Payday Loans
Jodie Foster (1962-?)

 

  1. Tatum O’Neal, The Bad News Bears, 1975.    All set to be Amanda Whurlitzer when she ran to Taxi Driver. Kristy McNichol was asked next, and then Tatum, who had a little something the others did not. An Oscar.

  2. Carrie Fisher, Star Wars: Episode IV - A New Hope, 1976.

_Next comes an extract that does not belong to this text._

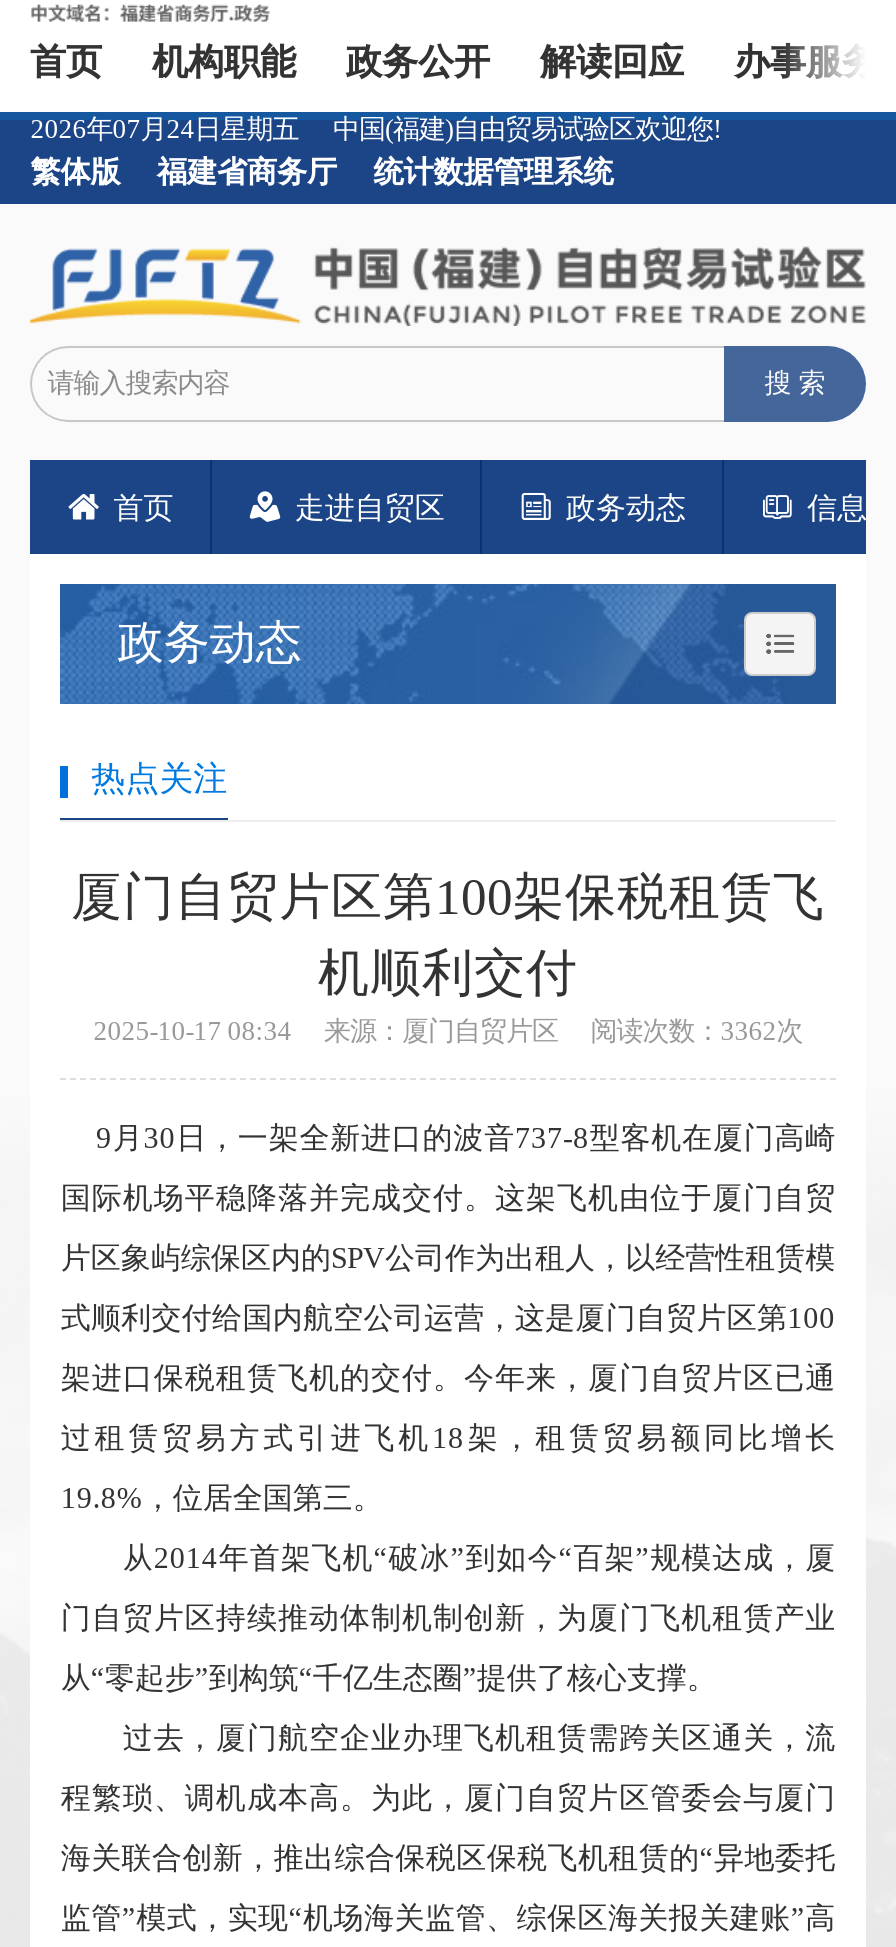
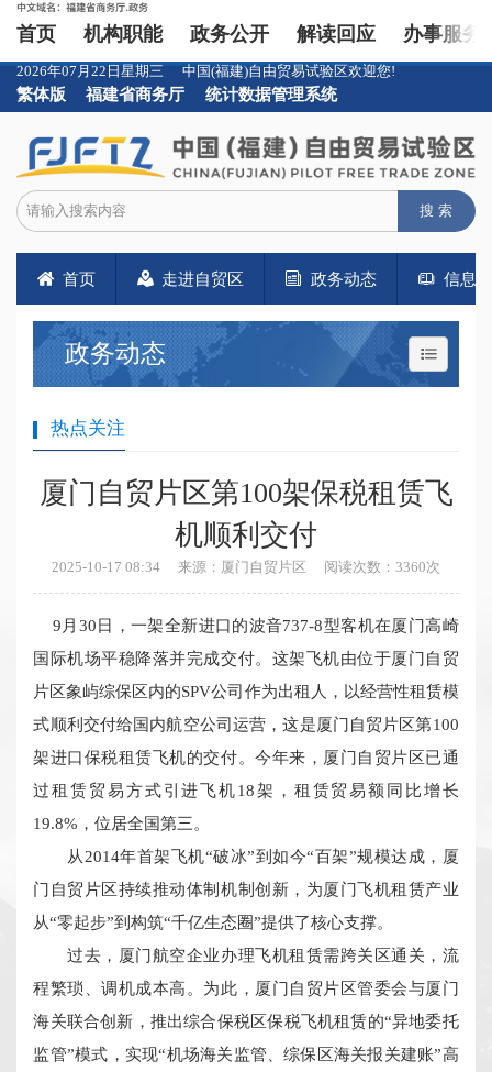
[30,114,298,144] 2026年07月24日星期五 -> [17,62,164,79] 2026年07月22日星期三
[93,1015,803,1045] 2025-10-17 08:34 来源：厦门自贸片区 阅读次数：3362次 -> [51,558,441,574] 2025-10-17 08:34 来源：厦门自贸片区 阅读次数：3360次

  3. Brooke Shields, Pretty Baby, 1977.      The Taxi Driver kid hooker was enough, thank you…! The subject was horrendous - a prostitute allowing her 12-year-old daughter’s virginity to be auctioned off in a brothel in the red-light Storyville district of New Orleans, circa 1917. Elegant French director Louis Malle saw 28 hopefuls and/or instant (parental) refusals for Violet. From Laura Dern aged 10 and future Sex And The City co-stars Cynthia Nixon, at 11, Sarah Jessica Parker, 12 (like Shields) and (the often too buxom) teenagers: Foster (due as Jane Fonda’s daughter), Melissa Sue Anderson, Rosanna Arquette, Linda Blair, Jamie Lee Curtis, Bridget Fonda, Jodie Foster, Mariel Hemingway, Helen Hunt, Anissa Jones (who tragically ODed at 18 before her audition), Diane Lane, Jennifer Jason Leigh, Kristy McNichol, Tatum O’Neal (Dad said no), Dana Plato (Mom said no), Michelle Pfeiffer, Ally Sheedy, Meg Tilly, Charlene Tilton… to seven twentysomethings. However, no make-up and soft lenses could make 12-year-olds out of Isabelle Adjani, Bo Derek, Carrie Fisher, Melanie Griffith, Amy Irving, Mary Steenburgen or Debra Winger.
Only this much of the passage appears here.